1) For each of the scatter graphs below, state whether or not there is correlation and if so, state the strength and type of that correlation.
A) One variable is increasing with the other, and all the points are close together in a straight line, so this graph has strong positive correlation.
B) There is no clear pattern here, so this graph has no correlation.
C) One variable is decreasing as the other is increasing, and all the points are neither very close together nor are they far apart, so this graph has moderate negative correlation.
2) Rey recorded the heights and weights of her students in the table below.
a) Draw a scatter graph of this data and state the type and strength of correlation.
b) Draw a line of best fit and use it to predict how much someone who is 190cm would weigh. Explain why this might not be an accurate prediction.

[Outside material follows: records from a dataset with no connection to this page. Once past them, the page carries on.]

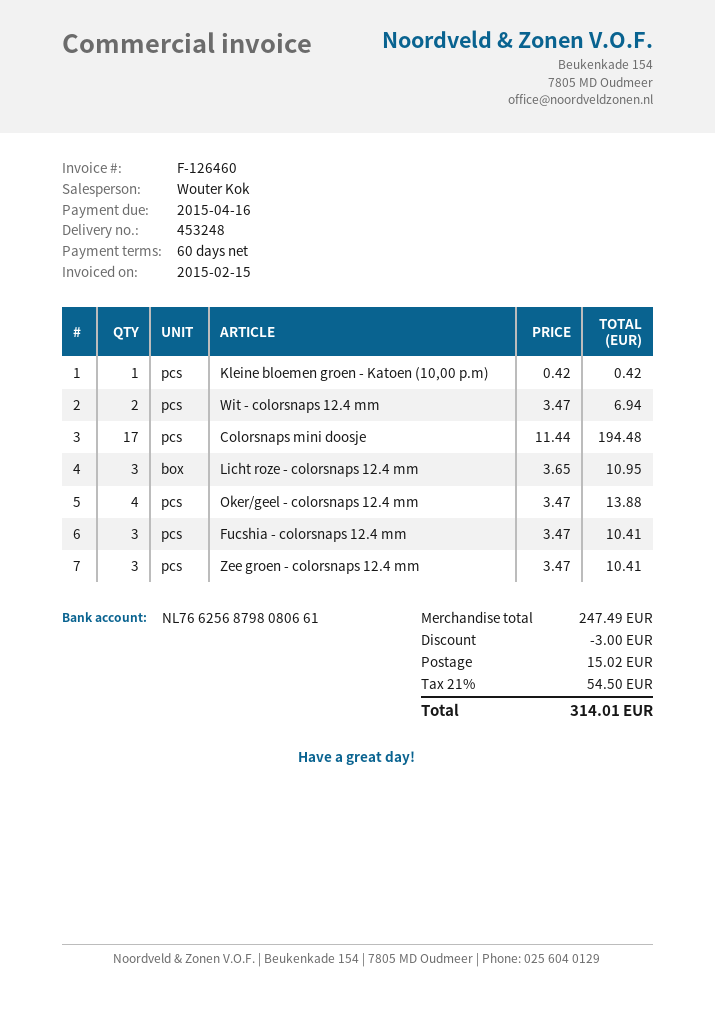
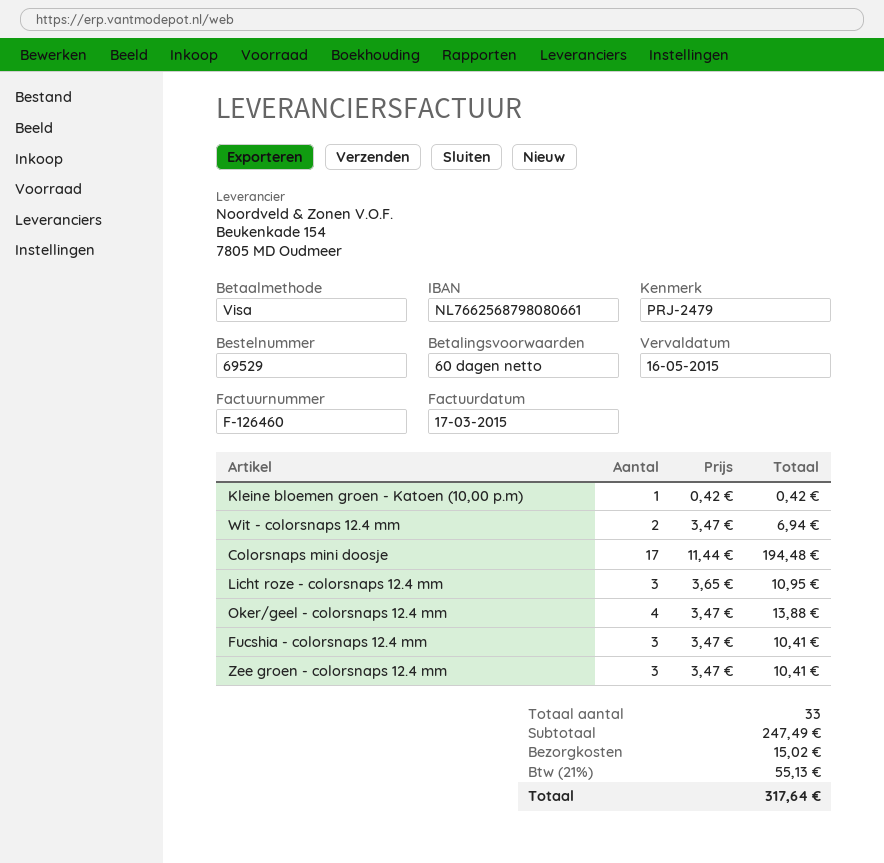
invoice date: 2015-02-15 -> 2015-03-17
due date: 2015-04-16 -> 2015-05-16
discount: 3.00 -> none
tax: 21% = 54.50 -> 21% = 55.13
total: 314.01 -> 317.64

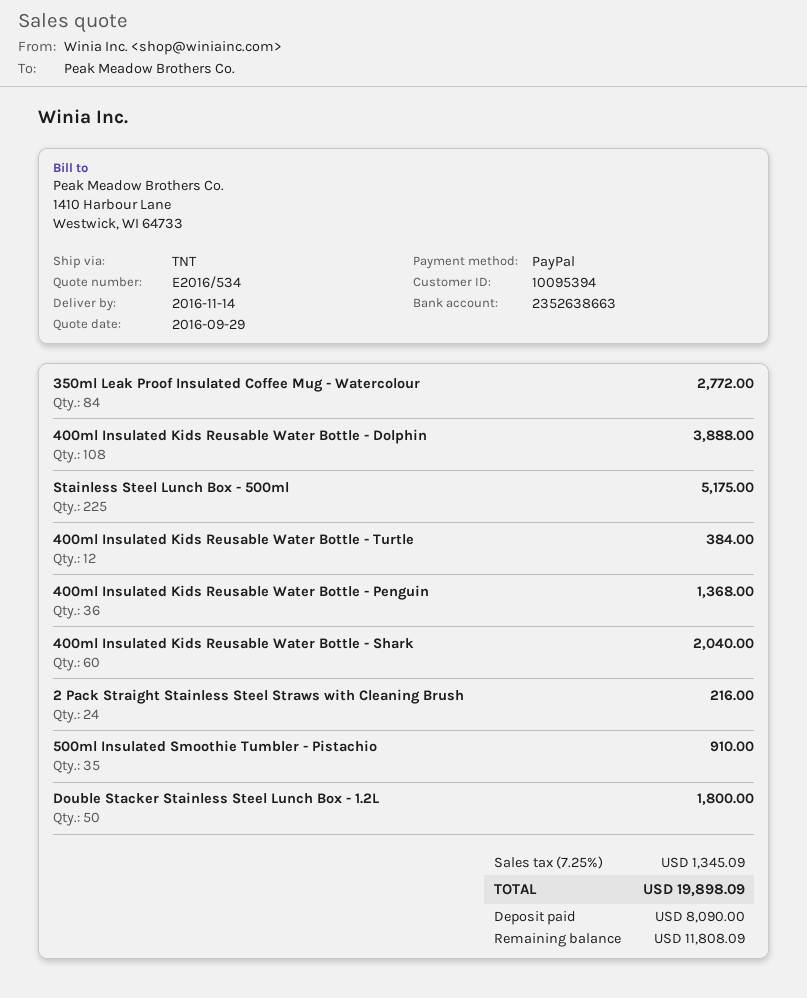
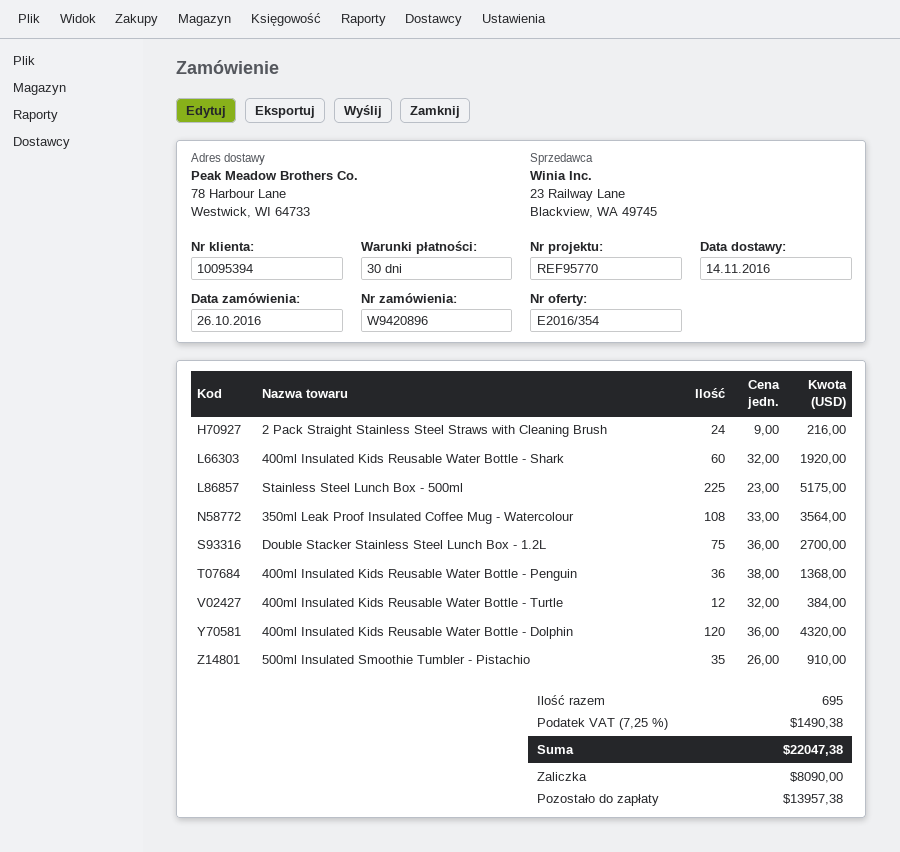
quote number: E2016/534 -> E2016/354
350ml Leak Proof Insulated Coffee Mug - Watercolour: 84 for 2772.00 -> 108 for 3564.00
400ml Insulated Kids Reusable Water Bottle - Dolphin: 108 for 3888.00 -> 120 for 4320.00
400ml Insulated Kids Reusable Water Bottle - Shark: 60 for 2040.00 -> 60 for 1920.00
Double Stacker Stainless Steel Lunch Box - 1.2L: 50 for 1800.00 -> 75 for 2700.00
tax: 7.25% = 1345.09 -> 7.25% = 1490.38
total: 19898.09 -> 22047.38
balance: 11808.09 -> 13957.38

a) The results of plotting the points on a graph should look like the picture below.
b) The line of best fit should look like the green line below.
To predict the weight of someone who’s 190cm tall, draw a line up from 190cm to the line of best fit, and then across from that line over to the weight axis. The prediction, according to this line of best fit is 95kg. Your line of best fit may be slightly different, in which case any answers between 93kg and 97kg are acceptable.
This might not be accurate because we are extrapolating, and the pattern outside the range of the data might change.